This E3 Is Microsoft’s To Lose

Microsoft is primed to dominate discourse this E3.

Posted By | On 17th, May. 2019 Under Article, Editorials

Sony will not be at E3 this year, and Nintendo is already in a great spot with the Switch, which now is among the fastest selling systems of all time, and has a ridiculous amount of games announced for the remainder of the year—this also means that they can afford to go light this E3, if they choose to (though I am sure there will be some surprises nonetheless).

This leaves us with Microsoft—and that’s where things get interesting. Unlike Nintendo, who don’t directly compete with PlayStation and Xbox, Microsoft’s Xbox and PlayStation are locked in a struggle for the same demographic. Microsoft fought well last generation, but completely screwed up at the start of this one, ceding all ground to their rival. But this generation is almost over, and the next one is coming up—and with Sony not being at E3 this year, Microsoft gets the stage to itself to go big and make an early impression in the impending war for gamers’ wallets next generation.

Given that Microsoft is a fair few laps behind the competition—their exclusives situation has been dire all generation, thanks to their lack of first party studios, which is what led to them losing to Sony (and pretty soon Nintendo too, at this rate), now is the chance for them to come out and make a statement that next generation will be different, that next generation, Xbox will be home to many must-play games that will be available only there, and no where else—making the next Xbox a console you must buy.

xbox first party

Which makes this prospect so exciting here—Microsoft now has the chance of coming out swinging this E3, precisely because they have everything to prove. What’s coming to the Xbox One is pretty much already established—we have Halo Infinite, Gears 5, Battletoads. But it’s what they could announce for the next Xbox that gets exciting.

Imagine Microsoft coming for the kill this E3–announcing maybe a couple of new major studio acquisitions. What studios that could entail is anyone’s guess (which is precisely what makes it so exciting), but follow that up with Microsoft making announcements regarding what the studios they have already purchased been working on since last year. Imagine them showing several exciting looking projects coming courtesy of these studios, exclusively to the next Xbox console. All of a sudden, Microsoft is in a far better position going into next gen than they are right now.

See, Microsoft is at a disadvantage relative to Sony and Nintendo—you know a Nintendo system will have Mario, Zelda, Pokemon, Super Smash Bros., Metroid, and so on, so you can count on a certain degree of great support for it even before it is properly announced. Similarly, you know a PlayStation system will have Gran Turismo and other 1st party games on it, so you can count on a degree of great games for it right off the bat too. Microsoft as of right now does not have that luxury—this may well change if they cultivate their first party well through this coming generation, but for now, they don’t have this benefit. Which means that taking this time to actually give themselves the buffer of “these are the amazing games headed to our system” this E3, when there is no competition for the eyeballs from Sony, is going to benefit them immensely.

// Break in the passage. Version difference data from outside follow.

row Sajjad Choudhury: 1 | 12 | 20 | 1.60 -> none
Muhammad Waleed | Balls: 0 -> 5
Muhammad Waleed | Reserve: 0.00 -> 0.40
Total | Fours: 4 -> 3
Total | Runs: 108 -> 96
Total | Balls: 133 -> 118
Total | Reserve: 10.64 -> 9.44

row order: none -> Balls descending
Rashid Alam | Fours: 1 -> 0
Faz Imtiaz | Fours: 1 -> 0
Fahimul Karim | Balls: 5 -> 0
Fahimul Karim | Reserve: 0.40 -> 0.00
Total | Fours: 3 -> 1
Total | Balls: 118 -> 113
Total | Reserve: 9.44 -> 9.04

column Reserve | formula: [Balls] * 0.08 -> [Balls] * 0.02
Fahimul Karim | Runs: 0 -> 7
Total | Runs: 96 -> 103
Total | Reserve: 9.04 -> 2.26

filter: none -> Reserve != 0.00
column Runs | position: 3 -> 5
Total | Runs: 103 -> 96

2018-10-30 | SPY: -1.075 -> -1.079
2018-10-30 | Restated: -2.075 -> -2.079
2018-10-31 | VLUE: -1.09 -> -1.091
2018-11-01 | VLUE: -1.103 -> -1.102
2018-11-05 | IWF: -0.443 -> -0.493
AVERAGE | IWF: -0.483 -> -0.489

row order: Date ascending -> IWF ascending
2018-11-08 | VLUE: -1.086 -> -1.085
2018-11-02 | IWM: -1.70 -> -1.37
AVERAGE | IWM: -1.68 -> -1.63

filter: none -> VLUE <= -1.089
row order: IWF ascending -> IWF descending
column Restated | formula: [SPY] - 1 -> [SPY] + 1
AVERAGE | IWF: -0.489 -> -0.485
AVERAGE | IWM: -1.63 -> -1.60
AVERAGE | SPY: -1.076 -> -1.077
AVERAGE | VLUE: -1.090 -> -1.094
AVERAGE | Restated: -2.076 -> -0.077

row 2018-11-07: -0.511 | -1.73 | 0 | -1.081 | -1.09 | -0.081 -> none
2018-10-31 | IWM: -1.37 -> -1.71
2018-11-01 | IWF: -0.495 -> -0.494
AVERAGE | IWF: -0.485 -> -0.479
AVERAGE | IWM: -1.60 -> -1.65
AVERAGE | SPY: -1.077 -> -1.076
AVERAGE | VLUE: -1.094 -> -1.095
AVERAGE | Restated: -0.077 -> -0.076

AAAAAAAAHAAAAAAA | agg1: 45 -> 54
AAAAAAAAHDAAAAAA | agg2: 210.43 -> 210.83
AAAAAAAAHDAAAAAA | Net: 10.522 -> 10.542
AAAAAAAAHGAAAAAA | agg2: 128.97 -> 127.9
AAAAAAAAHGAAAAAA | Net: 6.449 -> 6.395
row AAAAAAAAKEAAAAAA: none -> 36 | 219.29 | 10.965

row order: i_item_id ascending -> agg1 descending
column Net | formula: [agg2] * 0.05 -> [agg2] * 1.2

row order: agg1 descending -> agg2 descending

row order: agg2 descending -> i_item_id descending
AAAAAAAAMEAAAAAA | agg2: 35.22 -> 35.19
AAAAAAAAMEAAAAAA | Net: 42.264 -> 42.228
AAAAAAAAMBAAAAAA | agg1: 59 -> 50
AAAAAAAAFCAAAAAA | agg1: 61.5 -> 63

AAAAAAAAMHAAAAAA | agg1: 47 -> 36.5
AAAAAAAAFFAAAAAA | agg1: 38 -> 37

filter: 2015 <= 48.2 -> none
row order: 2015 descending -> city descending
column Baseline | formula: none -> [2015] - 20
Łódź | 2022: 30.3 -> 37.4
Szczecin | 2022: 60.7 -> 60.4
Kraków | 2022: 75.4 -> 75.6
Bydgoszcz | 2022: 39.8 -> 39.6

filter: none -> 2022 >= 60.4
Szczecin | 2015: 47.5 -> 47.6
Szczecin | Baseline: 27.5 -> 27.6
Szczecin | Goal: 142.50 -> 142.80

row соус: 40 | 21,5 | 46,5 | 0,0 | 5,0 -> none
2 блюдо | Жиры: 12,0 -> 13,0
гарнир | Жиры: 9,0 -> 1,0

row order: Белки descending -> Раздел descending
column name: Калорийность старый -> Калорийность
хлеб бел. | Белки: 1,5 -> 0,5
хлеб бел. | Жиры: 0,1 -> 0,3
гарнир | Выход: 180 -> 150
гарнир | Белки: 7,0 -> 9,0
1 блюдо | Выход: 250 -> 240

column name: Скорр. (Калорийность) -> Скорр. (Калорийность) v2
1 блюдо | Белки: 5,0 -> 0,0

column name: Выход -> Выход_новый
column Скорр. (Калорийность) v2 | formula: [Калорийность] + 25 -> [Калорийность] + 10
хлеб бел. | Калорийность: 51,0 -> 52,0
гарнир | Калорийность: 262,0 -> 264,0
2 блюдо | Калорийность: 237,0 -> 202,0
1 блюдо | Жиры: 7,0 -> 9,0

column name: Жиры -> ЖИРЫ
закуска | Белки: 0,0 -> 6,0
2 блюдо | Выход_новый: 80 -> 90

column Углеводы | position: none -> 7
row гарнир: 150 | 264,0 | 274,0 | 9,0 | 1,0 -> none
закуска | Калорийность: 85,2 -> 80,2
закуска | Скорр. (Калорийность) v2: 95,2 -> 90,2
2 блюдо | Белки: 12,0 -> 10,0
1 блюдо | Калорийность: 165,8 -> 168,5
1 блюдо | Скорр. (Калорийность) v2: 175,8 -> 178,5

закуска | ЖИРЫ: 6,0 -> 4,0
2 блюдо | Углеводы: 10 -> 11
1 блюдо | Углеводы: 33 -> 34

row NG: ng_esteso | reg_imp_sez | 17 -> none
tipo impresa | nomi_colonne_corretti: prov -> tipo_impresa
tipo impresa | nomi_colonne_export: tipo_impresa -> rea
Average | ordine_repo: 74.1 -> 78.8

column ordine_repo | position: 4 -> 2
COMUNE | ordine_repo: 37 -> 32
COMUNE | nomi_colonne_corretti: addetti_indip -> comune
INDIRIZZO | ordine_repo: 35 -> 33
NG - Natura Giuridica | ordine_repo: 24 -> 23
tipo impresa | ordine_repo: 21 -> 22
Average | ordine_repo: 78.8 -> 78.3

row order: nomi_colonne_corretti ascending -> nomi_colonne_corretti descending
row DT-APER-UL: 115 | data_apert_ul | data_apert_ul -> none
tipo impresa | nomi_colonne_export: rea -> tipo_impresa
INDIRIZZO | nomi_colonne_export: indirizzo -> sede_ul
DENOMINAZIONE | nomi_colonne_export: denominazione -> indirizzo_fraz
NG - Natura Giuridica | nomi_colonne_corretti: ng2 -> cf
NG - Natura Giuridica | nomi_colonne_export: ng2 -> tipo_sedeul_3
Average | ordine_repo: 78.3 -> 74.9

Microsoft also stands to gain further cachet for next generation here and now at E3. As I have mentioned previously, this is a chance for them to have a bit of a concrete reveal for the next generation Xbox, at the biggest venue for video games in the world. Imagine, them announcing some finalized specs for their next generation system, clarifying the kind of power gamers can expect from their next hardware; them announcing some games for this new system, that can be played only there, and nowhere else; and finally, them announcing new studio acquisitions, to further fuel the output of games for this system, games that will be available nowhere else.


It could be a slam dunk—especially since, again, Microsoft has the stage to itself. Nintendo is doing its own thing, and Sony, their major competitor in this arena, isn’t there at all, having ceded the ground to Microsoft completely. Throw in a few great announcements and showings for games coming within the next year or so for Xbox—the aforementioned Halo and Gears should be great, alongside some third party games such as DOOM Eternal, Cyberpunk 2077, and maybe whatever Capcom has planned for the upcoming year—and it’s a great show. It’s jam packed, full of announcements about the current and upcoming generation, and by sheer lack of competition, it means Microsoft dominates the news cycle this E3.

Of course, Microsoft could still mess things up. Nintendo especially is a major wild card, and they may well have a few game announcements or showings that are out of the left field, but so compelling that they take the discourse by storm. Even not accounting for Nintendo doing especially well, Microsoft themselves could completely fumble the ball, which, given that they have only had one good E3 in the last five years or so, has high chances of happening.

But right now, it’s hard to imagine Microsoft messing this up in any meaningful way. Right now, it seems like Xbox may well walk away the undisputed crowned winner of E3 this year. In more ways than I can emphasize, the game is Microsoft’s to lose this year.

Note: The views expressed in this article are those of the author and do not necessarily represent the views of, and should not be attributed to, GamingBolt as an organization.